生活に余裕のない中産階級がサンダースを支持している
サンダースを支えるのは、こうした実直な人々だと言われている。堅実に働いているのに、生活に余裕がなく、子供を大学にやることもできない人々が、サンダースを支持している。サンダースのいう「民主社会主義」とは、真面目に頑張っている中産階級の復権であり、多様な社会の維持なのだろう。
サンダースの演説会では、こんなシーンもあった。ヒジャブに頭を包んだソマリア生まれの民主党女性下院議員イルハン・オマルが、拍手の中で登壇したのだ。オマル議員はトランプ大統領から「米国が嫌なら出ていけ」と言われた著名議員だ。
その主張はしばしば“radical(急進的)”と批判されるが、演説の中で多種多様な弱者に対する福祉の必要性について、「これが急進的なら、急進的と言われることに誇りを持つ」と述べると、参加者から喝采が起こった。そこではサンダースの支持層のインクルーシブ(=包摂的)な特性が感じられた。
この怒りを現在のトランプ政権は吸収できていない
これまで民主党を支えてきたのは、高い教育を受けたリベラリストたちだった。しかし、バイデンの苦戦を見ると、エリートのキャリアを持つ者ほど支持者からそっぽを向かれていると感じる。別の米国育ちの知人は、「バイデンはヒラリーの劣化コピー」と言っていた。

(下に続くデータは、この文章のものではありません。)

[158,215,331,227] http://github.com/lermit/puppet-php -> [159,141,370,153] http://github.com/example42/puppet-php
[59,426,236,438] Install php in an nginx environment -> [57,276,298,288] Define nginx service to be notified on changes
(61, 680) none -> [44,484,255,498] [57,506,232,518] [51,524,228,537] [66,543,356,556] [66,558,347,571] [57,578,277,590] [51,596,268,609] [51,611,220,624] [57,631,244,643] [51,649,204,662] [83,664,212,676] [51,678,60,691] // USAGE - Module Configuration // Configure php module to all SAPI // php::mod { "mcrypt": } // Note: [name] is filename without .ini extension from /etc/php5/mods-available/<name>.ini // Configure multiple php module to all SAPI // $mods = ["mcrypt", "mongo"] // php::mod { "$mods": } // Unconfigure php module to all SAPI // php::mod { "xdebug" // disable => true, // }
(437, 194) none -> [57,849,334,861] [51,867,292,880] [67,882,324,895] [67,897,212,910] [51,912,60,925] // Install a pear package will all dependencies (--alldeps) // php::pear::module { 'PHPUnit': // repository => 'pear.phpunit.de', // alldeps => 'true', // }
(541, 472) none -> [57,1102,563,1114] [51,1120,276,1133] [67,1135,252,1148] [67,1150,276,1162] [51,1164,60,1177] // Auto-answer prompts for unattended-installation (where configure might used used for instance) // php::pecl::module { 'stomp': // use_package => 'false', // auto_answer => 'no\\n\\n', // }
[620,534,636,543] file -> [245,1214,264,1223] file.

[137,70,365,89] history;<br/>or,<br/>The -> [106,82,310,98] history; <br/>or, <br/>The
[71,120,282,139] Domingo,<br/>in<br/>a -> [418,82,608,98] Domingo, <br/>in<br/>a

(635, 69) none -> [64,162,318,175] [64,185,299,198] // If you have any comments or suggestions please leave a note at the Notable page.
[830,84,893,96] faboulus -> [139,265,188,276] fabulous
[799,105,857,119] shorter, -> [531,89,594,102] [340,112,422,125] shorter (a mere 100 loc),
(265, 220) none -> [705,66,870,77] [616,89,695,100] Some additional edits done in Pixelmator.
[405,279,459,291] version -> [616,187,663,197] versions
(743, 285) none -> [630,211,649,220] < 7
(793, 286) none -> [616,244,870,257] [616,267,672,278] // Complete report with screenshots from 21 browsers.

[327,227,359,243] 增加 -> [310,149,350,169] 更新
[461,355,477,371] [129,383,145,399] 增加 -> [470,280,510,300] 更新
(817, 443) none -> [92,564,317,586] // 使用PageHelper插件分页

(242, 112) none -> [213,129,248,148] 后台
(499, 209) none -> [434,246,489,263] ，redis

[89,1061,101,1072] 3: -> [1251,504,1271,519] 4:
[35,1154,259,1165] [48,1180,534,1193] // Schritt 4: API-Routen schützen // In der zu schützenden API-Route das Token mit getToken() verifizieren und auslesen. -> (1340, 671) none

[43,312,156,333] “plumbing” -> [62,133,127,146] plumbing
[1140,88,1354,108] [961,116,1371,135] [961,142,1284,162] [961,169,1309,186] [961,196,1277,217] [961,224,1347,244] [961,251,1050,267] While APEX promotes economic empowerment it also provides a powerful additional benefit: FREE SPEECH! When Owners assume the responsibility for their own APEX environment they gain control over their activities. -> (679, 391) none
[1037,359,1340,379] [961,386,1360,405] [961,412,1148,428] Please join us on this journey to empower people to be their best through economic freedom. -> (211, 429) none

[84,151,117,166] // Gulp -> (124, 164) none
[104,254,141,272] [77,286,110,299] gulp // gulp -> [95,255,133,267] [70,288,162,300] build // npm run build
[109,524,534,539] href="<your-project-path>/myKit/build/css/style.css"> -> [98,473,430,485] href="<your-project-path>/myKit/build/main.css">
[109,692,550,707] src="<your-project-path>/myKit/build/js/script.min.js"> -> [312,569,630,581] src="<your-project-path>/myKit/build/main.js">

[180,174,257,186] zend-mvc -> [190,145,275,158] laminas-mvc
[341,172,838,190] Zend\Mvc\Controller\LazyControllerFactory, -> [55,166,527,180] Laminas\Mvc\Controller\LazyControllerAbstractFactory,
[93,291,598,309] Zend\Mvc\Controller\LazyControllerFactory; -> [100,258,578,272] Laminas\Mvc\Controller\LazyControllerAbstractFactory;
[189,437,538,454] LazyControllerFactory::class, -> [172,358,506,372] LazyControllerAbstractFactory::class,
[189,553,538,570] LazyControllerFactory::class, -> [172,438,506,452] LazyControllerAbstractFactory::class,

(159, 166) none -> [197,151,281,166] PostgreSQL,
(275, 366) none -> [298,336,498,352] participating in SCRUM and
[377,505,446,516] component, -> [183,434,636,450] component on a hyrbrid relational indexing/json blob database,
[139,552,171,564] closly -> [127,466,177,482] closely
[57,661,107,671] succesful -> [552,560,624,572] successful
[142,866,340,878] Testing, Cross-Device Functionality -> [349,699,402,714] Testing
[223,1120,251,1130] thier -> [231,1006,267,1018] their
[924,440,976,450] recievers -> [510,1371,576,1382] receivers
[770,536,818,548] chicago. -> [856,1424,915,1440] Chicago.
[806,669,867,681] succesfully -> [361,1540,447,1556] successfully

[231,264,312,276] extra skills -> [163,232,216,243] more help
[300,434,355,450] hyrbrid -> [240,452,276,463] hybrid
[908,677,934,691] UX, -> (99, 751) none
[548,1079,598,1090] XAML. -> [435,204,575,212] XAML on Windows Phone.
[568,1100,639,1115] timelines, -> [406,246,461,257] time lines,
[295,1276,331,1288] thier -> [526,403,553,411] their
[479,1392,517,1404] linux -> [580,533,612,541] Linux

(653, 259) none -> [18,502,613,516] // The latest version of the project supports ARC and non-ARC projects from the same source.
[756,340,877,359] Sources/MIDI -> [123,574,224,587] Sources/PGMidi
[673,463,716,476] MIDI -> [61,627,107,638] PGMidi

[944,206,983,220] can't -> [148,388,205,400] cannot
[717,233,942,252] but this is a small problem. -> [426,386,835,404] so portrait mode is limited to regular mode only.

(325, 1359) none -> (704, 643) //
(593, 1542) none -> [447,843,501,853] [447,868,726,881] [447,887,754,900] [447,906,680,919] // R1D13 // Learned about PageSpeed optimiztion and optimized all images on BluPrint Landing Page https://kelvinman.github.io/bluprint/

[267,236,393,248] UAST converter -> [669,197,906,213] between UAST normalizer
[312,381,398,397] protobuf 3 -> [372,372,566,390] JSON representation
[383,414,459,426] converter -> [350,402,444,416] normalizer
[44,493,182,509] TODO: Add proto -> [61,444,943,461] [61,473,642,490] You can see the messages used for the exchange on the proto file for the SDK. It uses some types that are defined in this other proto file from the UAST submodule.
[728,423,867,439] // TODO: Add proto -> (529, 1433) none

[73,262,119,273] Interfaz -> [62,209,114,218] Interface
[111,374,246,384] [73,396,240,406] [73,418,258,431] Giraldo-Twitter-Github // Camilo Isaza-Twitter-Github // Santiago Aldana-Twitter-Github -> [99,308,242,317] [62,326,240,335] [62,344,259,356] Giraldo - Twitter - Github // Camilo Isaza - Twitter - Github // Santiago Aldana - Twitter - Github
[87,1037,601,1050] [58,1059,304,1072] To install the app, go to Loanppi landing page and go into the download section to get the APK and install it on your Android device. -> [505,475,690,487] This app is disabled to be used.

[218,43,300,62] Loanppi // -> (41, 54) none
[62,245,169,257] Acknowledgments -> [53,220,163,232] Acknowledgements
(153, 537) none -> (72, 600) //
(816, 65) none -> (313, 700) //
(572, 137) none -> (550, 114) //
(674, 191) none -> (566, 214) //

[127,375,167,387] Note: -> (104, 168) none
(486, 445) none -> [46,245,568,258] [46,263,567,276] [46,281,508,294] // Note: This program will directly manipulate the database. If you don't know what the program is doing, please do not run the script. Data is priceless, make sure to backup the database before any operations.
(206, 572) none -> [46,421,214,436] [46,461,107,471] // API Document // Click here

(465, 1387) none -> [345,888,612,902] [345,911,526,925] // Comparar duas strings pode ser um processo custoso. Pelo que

現在、民主党予備選挙は予断を許さない状況となっている。ヤマ場となるのは3月3日の「スーパーチューズデー」だ。この日、14の州で予備選挙などが行われ、代議員の約3分の1が決まる。中道派で有利とみられていたバイデンは初戦で大敗している。
筆者が偶然にもアメリカ大統領選挙の熱気に触れて感じたのは、給料の上がらない実直かつ多様な層の怒りだった。そしてこの怒りを現在のトランプ政権は吸収できていない。
アメリカ大統領選挙をめぐる報道は、候補者ばかりに焦点が当たりがちだ。だが、ここ10年でアメリカ社会は大きく変化している。その結果、有権者の求める政治家像も変わっている。今回の滞在記が、そうしたアメリカ社会の実相をとらえる手がかりになればと思う。